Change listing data

-=-=-=-=-

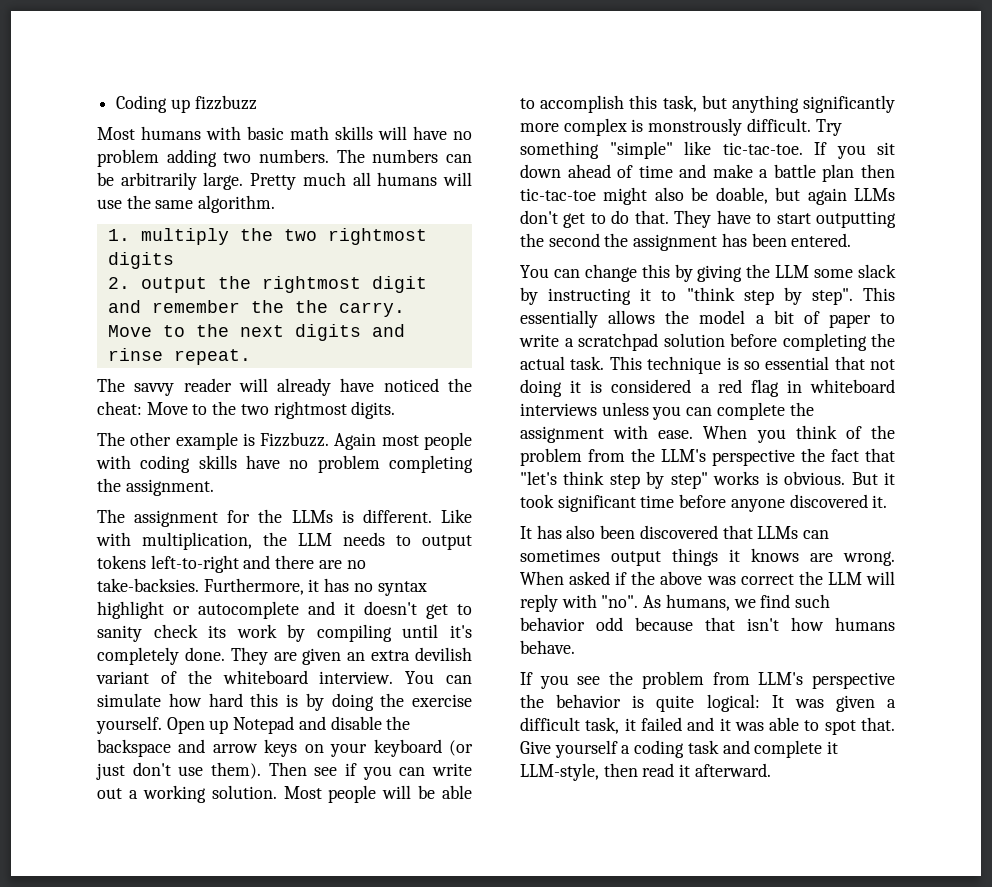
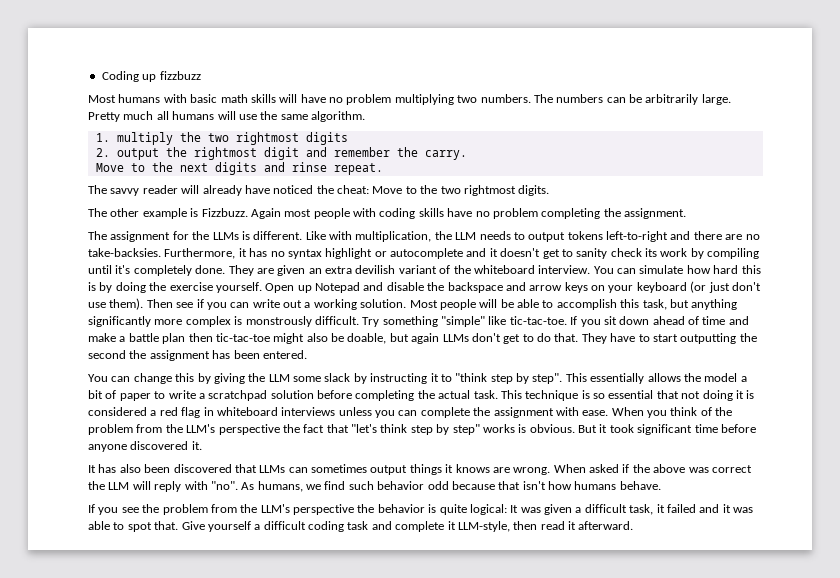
- Most humans with basic math skills will have no problem adding two numbers.
+ Most humans with basic math skills will have no problem multiplying two numbers.
- 2. output the rightmost digit and remember the the carry.
+ 2. output the rightmost digit and remember the carry.
- If you see the problem from LLM's perspective the behavior is quite logical: It was given a difficult task, it failed and it was able to spot that.
+ If you see the problem from the LLM's perspective the behavior is quite logical: It was given a difficult task, it failed and it was able to spot that.
- Give yourself a coding task and complete it LLM-style, then read it afterward.
+ Give yourself a difficult coding task and complete it LLM-style, then read it afterward.

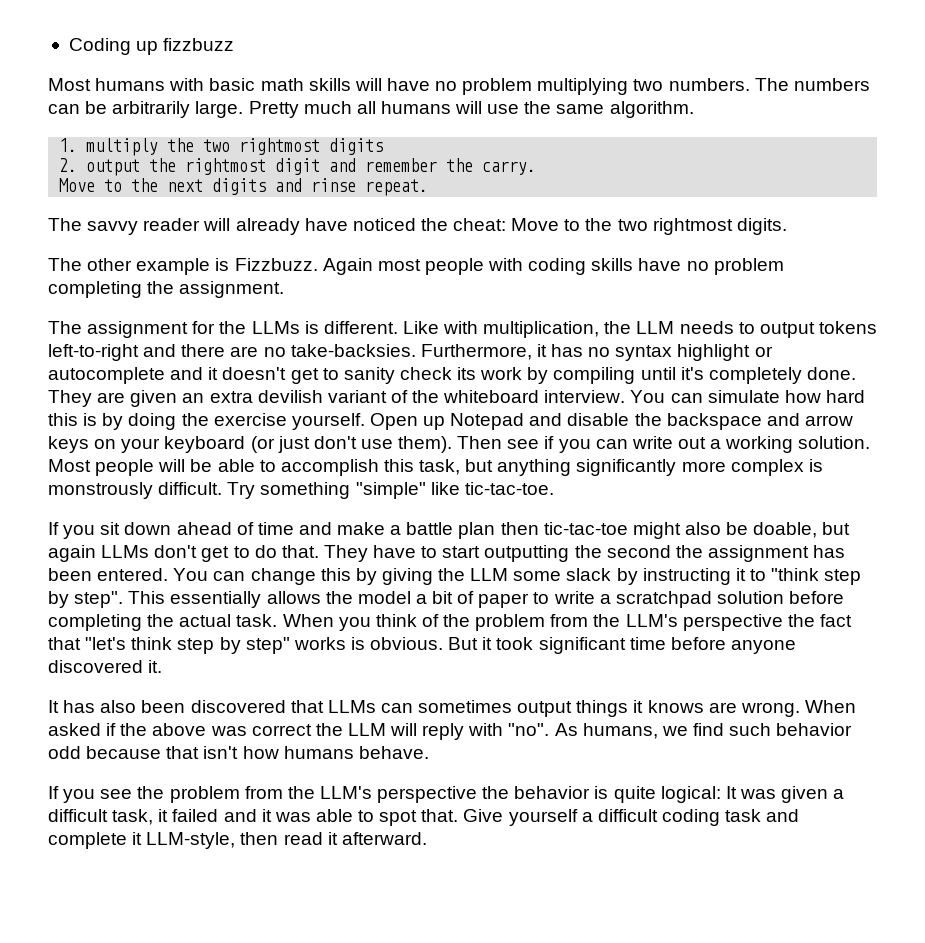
- Try something "simple" like tic-tac-toe. If you sit down ahead of time and make a battle plan then tic-tac-toe might also be doable, but again LLMs don't get to do that.
+ Try something "simple" like tic-tac-toe.
+ If you sit down ahead of time and make a battle plan then tic-tac-toe might also be doable, but again LLMs don't get to do that.
- They have to start outputting the second the assignment has been entered.
- You can change this by giving the LLM some slack by instructing it to "think step by step".
+ They have to start outputting the second the assignment has been entered. You can change this by giving the LLM some slack by instructing it to "think step by step".
- This technique is so essential that not doing it is considered a red flag in whiteboard interviews unless you can complete the assignment with ease.

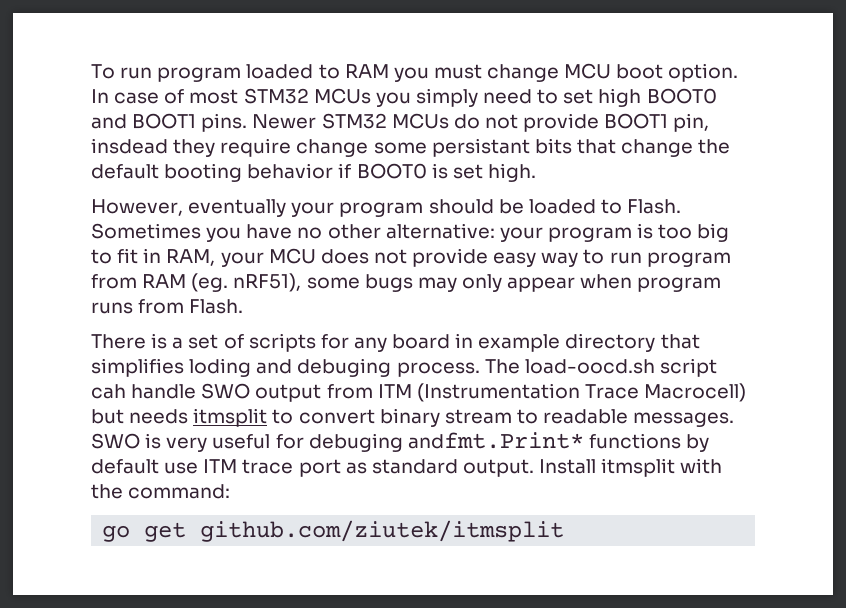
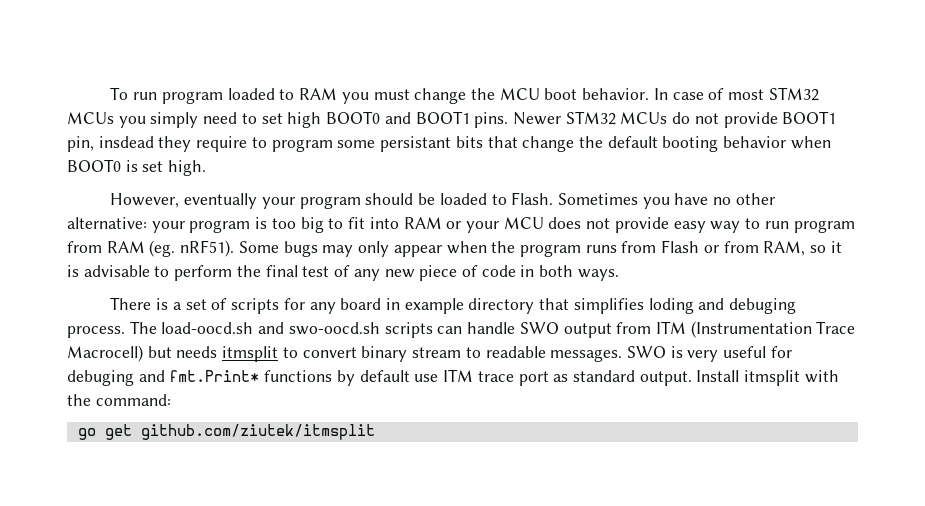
- To run program loaded to RAM you must change MCU boot option.
+ To run program loaded to RAM you must change the MCU boot behavior.
- Newer STM32 MCUs do not provide BOOT1 pin, insdead they require change some persistant bits that change the default booting behavior if BOOT0 is set high.
+ Newer STM32 MCUs do not provide BOOT1 pin, insdead they require to program some persistant bits that change the default booting behavior when BOOT0 is set high.
- Sometimes you have no other alternative: your program is too big to fit in RAM, your MCU does not provide easy way to run program from RAM (eg. nRF51), some bugs may only appear when program runs from Flash.
+ Sometimes you have no other alternative: your program is too big to fit into RAM or your MCU does not provide easy way to run program from RAM (eg. nRF51). Some bugs may only appear when the program runs from Flash or from RAM, so it is advisable to perform the final test of any new piece of code in both ways.
- The load-oocd.sh script cah handle SWO output from ITM (Instrumentation Trace Macrocell) but needs itmsplit to convert binary stream to readable messages.
+ The load-oocd.sh and swo-oocd.sh scripts can handle SWO output from ITM (Instrumentation Trace Macrocell) but needs itmsplit to convert binary stream to readable messages.
- SWO is very useful for debuging andfmt.Print* functions by default use ITM trace port as standard output.
+ SWO is very useful for debuging and fmt.Print* functions by default use ITM trace port as standard output.

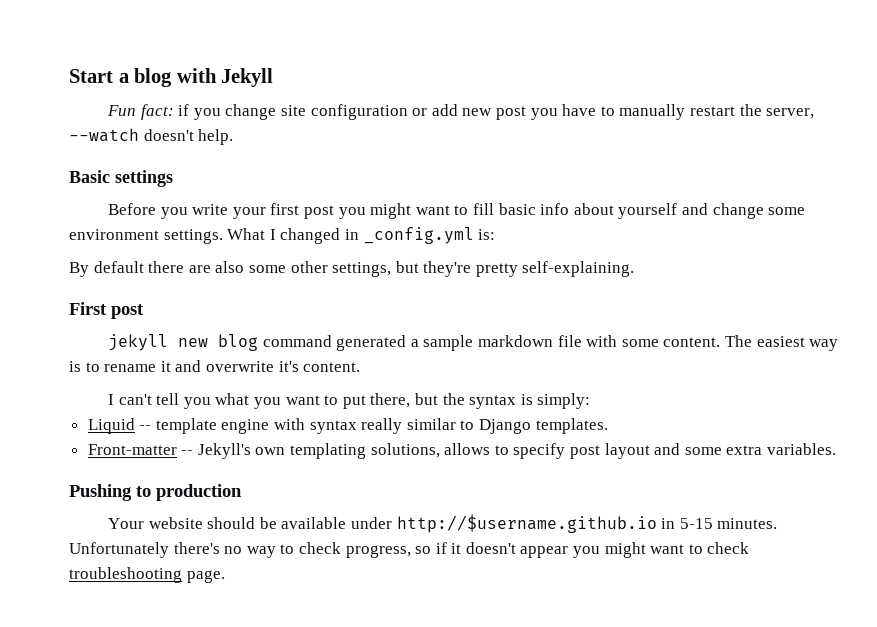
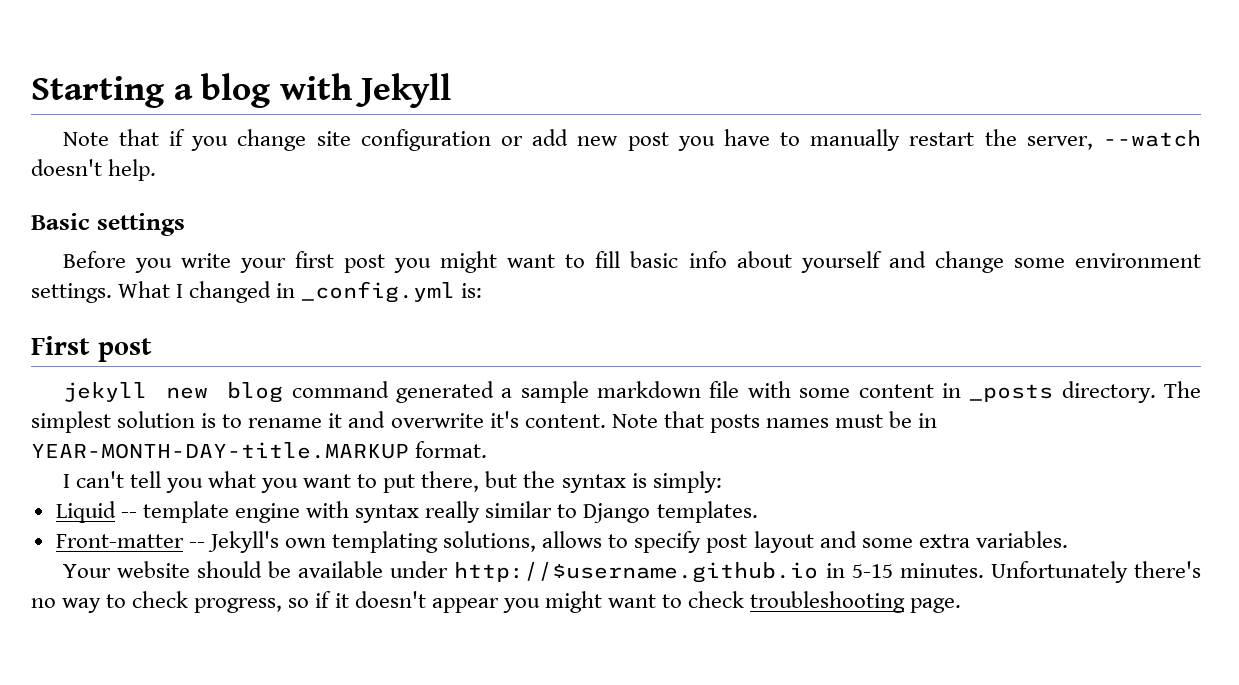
- Start a blog with Jekyll
+ Starting a blog with Jekyll
- Fun fact: if you change site configuration or add new post you have to manually restart the server, --watch doesn't help.
+ Note that if you change site configuration or add new post you have to manually restart the server, --watch doesn't help.
- By default there are also some other settings, but they're pretty self-explaining.
- jekyll new blog command generated a sample markdown file with some content. The easiest way is to rename it and overwrite it's content.
+ jekyll new blog command generated a sample markdown file with some content in _posts directory. The simplest solution is to rename it and overwrite it's content. Note that posts names must be in YEAR-MONTH-DAY-title.MARKUP format.
- Pushing to production

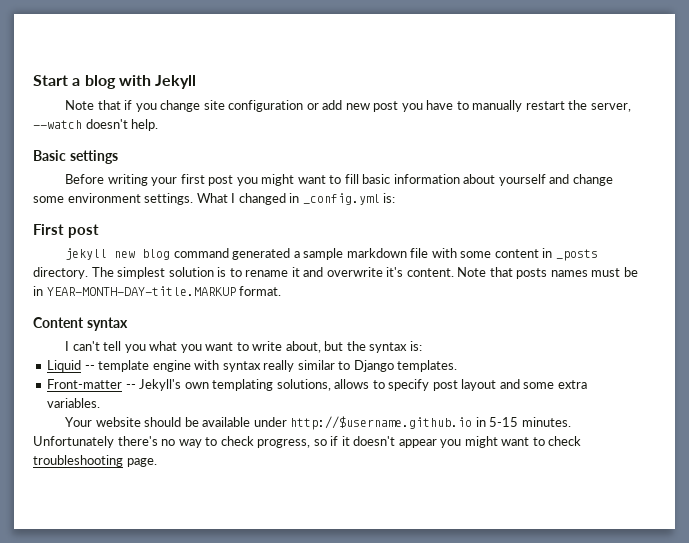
- Starting a blog with Jekyll
+ Start a blog with Jekyll
- Before you write your first post you might want to fill basic info about yourself and change some environment settings.
+ Before writing your first post you might want to fill basic information about yourself and change some environment settings.
+ Content syntax
- I can't tell you what you want to put there, but the syntax is simply:
+ I can't tell you what you want to write about, but the syntax is:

-=-=-=-=-

- [Description of the task] Give again, exactly as written above, every line from the one holding "multiplying two numbers." to the one holding "- Newer STM32", with both ends kept and the pictures left out.

- [Result]
+ Most humans with basic math skills will have no problem multiplying two numbers.
- 2. output the rightmost digit and remember the the carry.
+ 2. output the rightmost digit and remember the carry.
- If you see the problem from LLM's perspective the behavior is quite logical: It was given a difficult task, it failed and it was able to spot that.
+ If you see the problem from the LLM's perspective the behavior is quite logical: It was given a difficult task, it failed and it was able to spot that.
- Give yourself a coding task and complete it LLM-style, then read it afterward.
+ Give yourself a difficult coding task and complete it LLM-style, then read it afterward.

- Try something "simple" like tic-tac-toe. If you sit down ahead of time and make a battle plan then tic-tac-toe might also be doable, but again LLMs don't get to do that.
+ Try something "simple" like tic-tac-toe.
+ If you sit down ahead of time and make a battle plan then tic-tac-toe might also be doable, but again LLMs don't get to do that.
- They have to start outputting the second the assignment has been entered.
- You can change this by giving the LLM some slack by instructing it to "think step by step".
+ They have to start outputting the second the assignment has been entered. You can change this by giving the LLM some slack by instructing it to "think step by step".
- This technique is so essential that not doing it is considered a red flag in whiteboard interviews unless you can complete the assignment with ease.

- To run program loaded to RAM you must change MCU boot option.
+ To run program loaded to RAM you must change the MCU boot behavior.
- Newer STM32 MCUs do not provide BOOT1 pin, insdead they require change some persistant bits that change the default booting behavior if BOOT0 is set high.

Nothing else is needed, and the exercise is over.